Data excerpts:
• • •

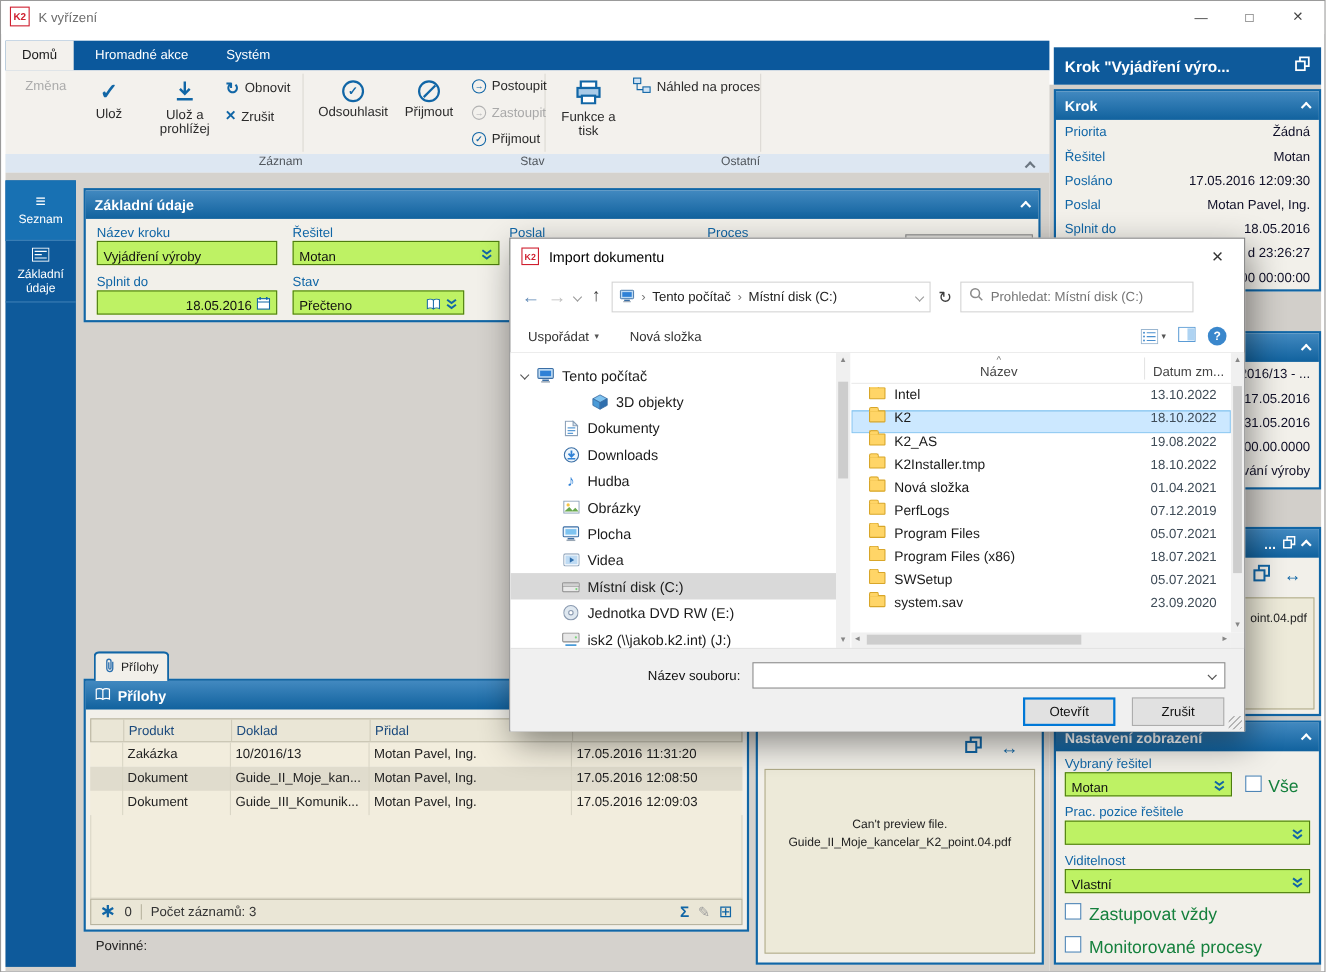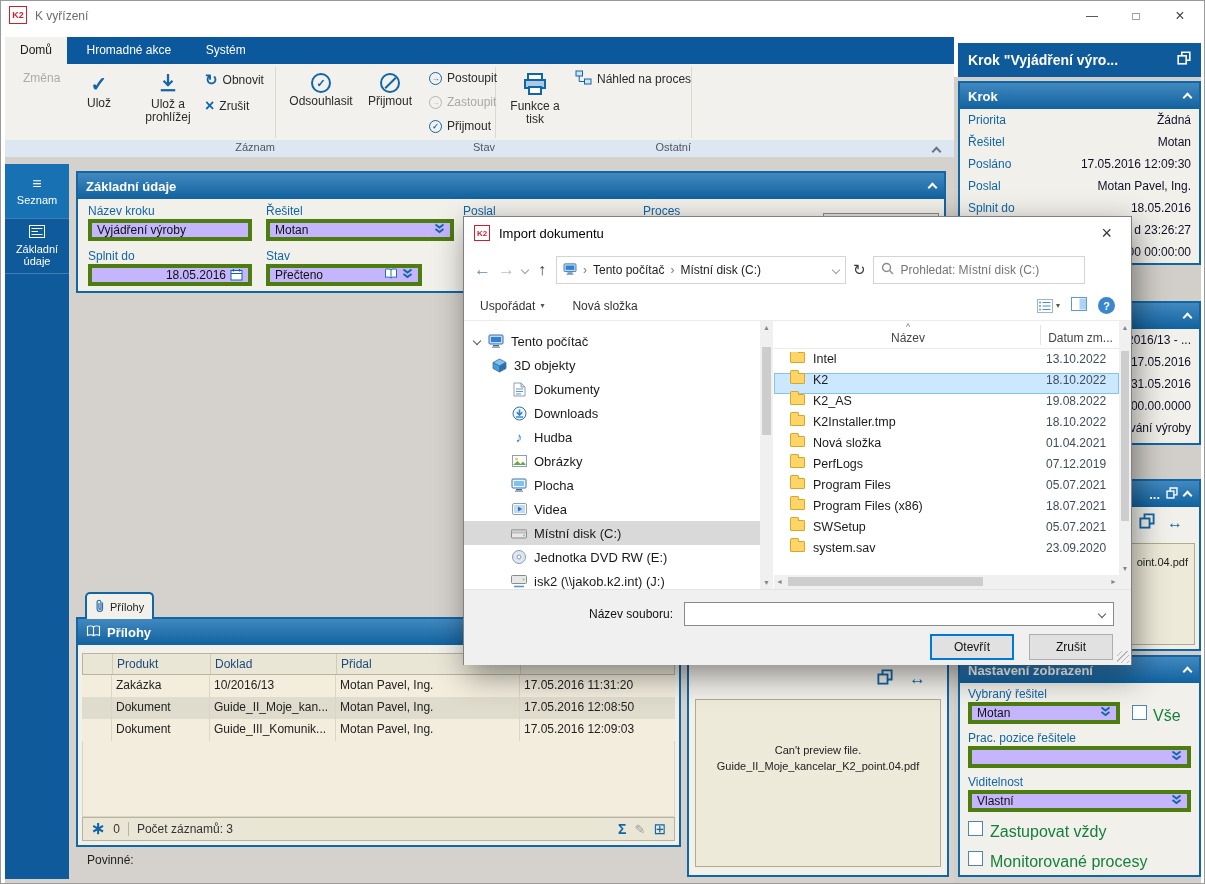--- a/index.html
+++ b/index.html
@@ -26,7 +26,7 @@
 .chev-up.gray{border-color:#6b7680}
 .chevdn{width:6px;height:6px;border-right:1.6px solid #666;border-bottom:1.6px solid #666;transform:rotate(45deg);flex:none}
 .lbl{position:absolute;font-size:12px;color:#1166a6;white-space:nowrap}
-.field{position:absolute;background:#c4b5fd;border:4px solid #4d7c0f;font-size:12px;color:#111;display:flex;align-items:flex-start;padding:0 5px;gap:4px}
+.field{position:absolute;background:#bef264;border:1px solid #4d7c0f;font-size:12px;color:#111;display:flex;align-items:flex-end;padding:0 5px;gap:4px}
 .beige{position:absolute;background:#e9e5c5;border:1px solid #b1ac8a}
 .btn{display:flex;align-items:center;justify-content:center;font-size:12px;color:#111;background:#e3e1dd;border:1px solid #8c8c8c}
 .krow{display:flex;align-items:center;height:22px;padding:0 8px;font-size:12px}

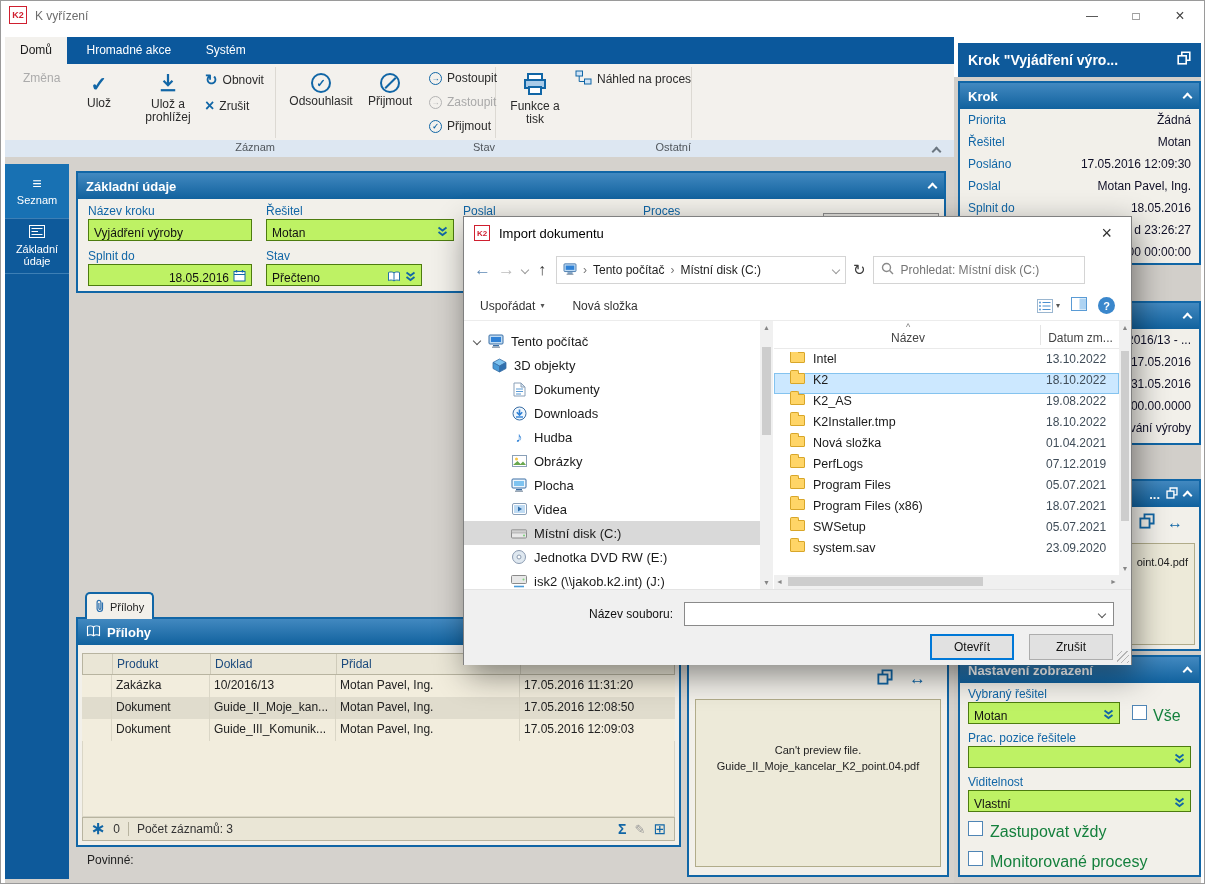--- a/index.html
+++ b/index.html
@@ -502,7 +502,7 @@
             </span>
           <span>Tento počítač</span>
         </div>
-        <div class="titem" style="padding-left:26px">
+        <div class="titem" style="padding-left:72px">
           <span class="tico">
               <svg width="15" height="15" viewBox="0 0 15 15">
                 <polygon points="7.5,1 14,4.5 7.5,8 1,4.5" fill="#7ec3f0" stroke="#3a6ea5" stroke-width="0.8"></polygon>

• • •

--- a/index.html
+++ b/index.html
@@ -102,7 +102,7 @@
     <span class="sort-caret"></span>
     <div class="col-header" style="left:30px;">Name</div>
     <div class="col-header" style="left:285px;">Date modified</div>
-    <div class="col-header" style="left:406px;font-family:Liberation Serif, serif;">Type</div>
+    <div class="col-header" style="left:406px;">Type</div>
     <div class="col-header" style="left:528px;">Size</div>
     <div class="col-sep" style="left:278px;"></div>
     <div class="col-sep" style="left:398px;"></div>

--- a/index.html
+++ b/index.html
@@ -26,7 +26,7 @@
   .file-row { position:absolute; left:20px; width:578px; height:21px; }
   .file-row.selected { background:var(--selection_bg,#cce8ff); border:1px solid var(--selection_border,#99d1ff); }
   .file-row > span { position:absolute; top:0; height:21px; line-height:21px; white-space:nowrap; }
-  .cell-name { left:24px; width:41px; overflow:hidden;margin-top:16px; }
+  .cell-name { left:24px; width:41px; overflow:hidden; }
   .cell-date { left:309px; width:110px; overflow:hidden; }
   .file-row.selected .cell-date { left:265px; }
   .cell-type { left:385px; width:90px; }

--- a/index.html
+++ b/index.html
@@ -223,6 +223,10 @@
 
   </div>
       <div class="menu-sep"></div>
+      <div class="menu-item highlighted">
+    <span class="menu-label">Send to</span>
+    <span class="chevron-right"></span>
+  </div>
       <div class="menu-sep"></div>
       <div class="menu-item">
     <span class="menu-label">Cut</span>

• • •

• [DESCRIPTION OF THE TASK] Reproduce each line above that contains "nowrap".

• [FINISHED TASK]
 .lbl{position:absolute;font-size:12px;color:#1166a6;white-space:nowrap}
   .file-row > span { position:absolute; top:0; height:21px; line-height:21px; white-space:nowrap; }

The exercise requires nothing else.